Евгений Салиас де Турнемир – Петербургское действо. Том 1 (страница 4)
После получаса ходьбы Орловы вышли из лесу на опушку, где, близ шалаша, стояли две тройки, привязанные к деревьям, и нетерпеливо двигались на месте, позвякивая бубенчиками. Кучера спали в шалаше и богатырски храпели, увернувшись в рогожи.
Алексей Орлов растолкал людей, разбранил их за то, что полузамерзшие лошади были брошены без надзору.
Оба кучера стали класть медведя в большие сани, но не могли поднять его настолько, чтобы перетащить через откосы на дно саней. Лошади оглядывались, храпели, а ближайшая пристяжная уж фыркнула раз и, поджимаясь, собиралась ударить…
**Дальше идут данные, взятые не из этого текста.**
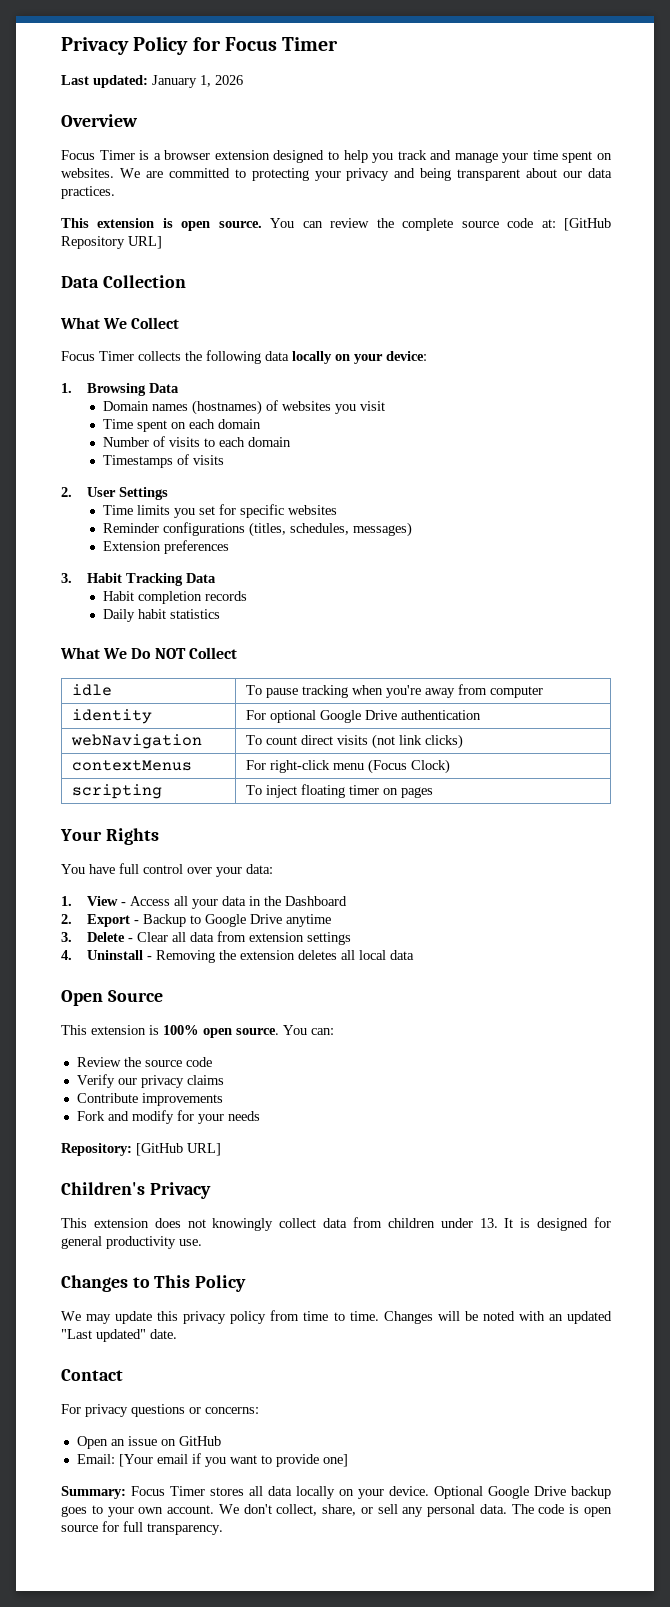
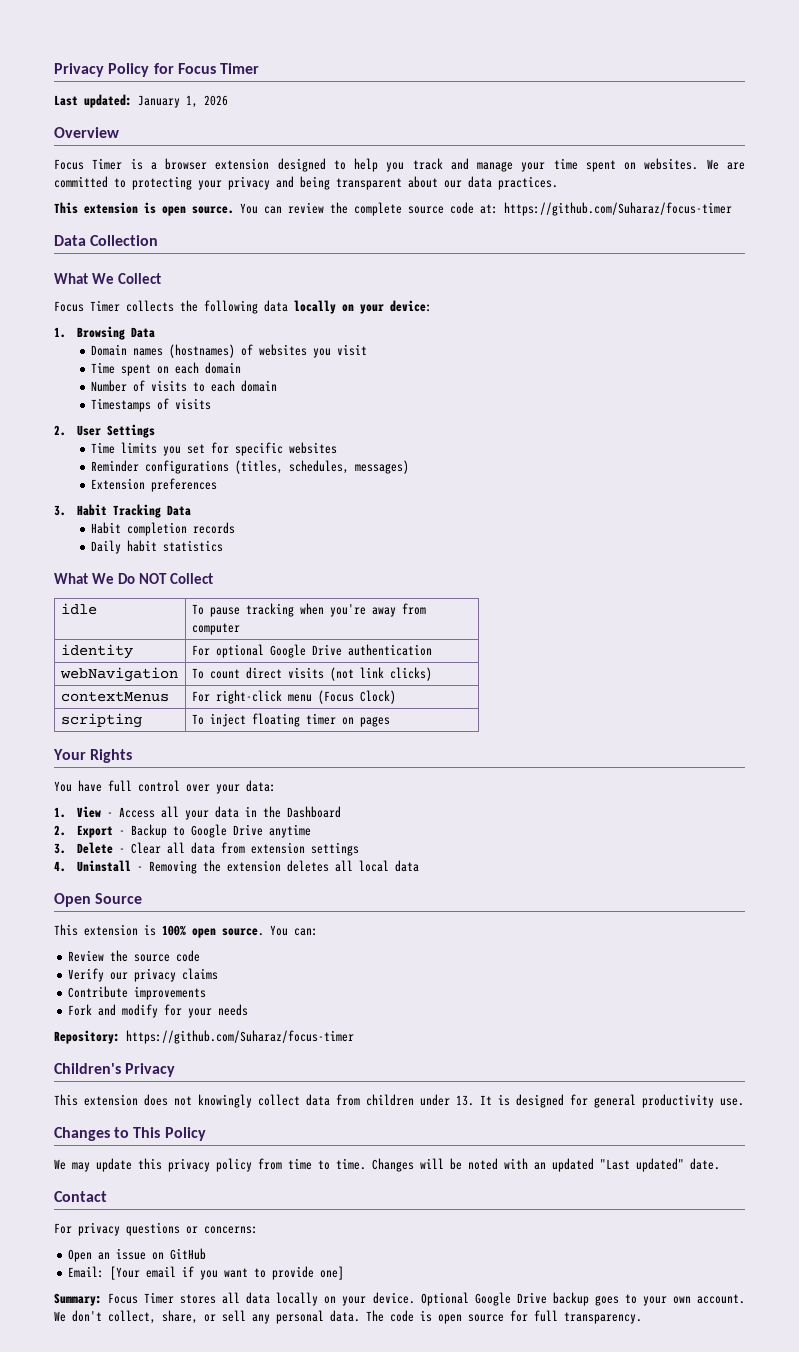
- You can review the complete source code at: [GitHub Repository URL]
+ You can review the complete source code at: https://github.com/Suharaz/focus-timer
- Repository: [GitHub URL]
+ Repository: https://github.com/Suharaz/focus-timer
Орловы велели одному из кучеров садиться, другому держать тройку и, легко взмахнув медведя, бросили его в сани и затем уселись тоже. Приказав другим саням дожидаться капитана Ласунского, который с двумя крестьянами и со проводником из чухонцев еще оставался в лесу, они двинулись с своей добычей…
– Скажи Михайле Ефимовичу, – весело приказал младший Орлов, – что мы вот лапу его тезки изжарим для него под соусом в «Кабачке». Чтобы скорее ехал. А если они еще долго провозятся в лесу, то чтоб не заезжали в «Кабачок», а ехали прямо в город. Мы там долго не засидимся. Ну, пошел!
Лошади, прозябшие на морозе, охотно взяли с места вскачь, звонкий колокольчик громко залился среди снежной равнины, и скоро тройка исчезла из глаз кучера, оставшегося с другими санями ждать капитана Ласунского, приятеля Орловых.
Алексей Орлов всю дорогу покрикивал на лошадей, наконец, недовольный ездой кучера, перелез на облучок и забрал сам вожжи.
– Гляди, ротозей! Это что? Коренник шлепает в хомуте. Пристяжные то и дело что рвут да отдают. Эх ты, Маланья – пеки оладьи… Где тебе править!
Алексей выровнял вожжи в руках и, взмахнув ими, ахнул на тройку… Почуяв ли другую руку или по натянутым вожжам прошла искра какая-то в коней, но они дружно и ровно подхватили сани и лихо помчались.
– Мне бы в ямщиках быть, Гриша, – крикнул Алексей Орлов, обернувшись к брату с облучка. – Какая смерть стоять на ученье ротном; а тут гляди… Сани-то самые живыми кажут!.. Вся-то тройка с санями точно зверь какой трехголовый катится по снегу. В книге Апокалипсиса такой-то вот нарисован…
Тройка неслась во весь опор по гладкой, однообразно белой равнине, окаймленной лесами; морозный воздух резал лица, и мелким сухим снегом, как песком, швыряло из-под пристяжных и закидывало Григория Орлова и шкуру медведя, лежавшего в его ногах. Голова, отвиснувшая, с тусклым глазом, с кровью у оскаленных зубов, да одна лапа с острыми когтями торчали из саней. Григорий наступил ногой на лохматую спину животного и пристально глядел на него, почти не слушая брата. Ему пришло на ум: куда девалось теперь то, что ревело на весь лес под рогатиной? куда девалась эта сила, что налегала на него, когда он сдерживал этого мишку? Был страшный зверь, а теперь лежит шуба какая-то. А где же то… что было в этой шкуре еще час назад?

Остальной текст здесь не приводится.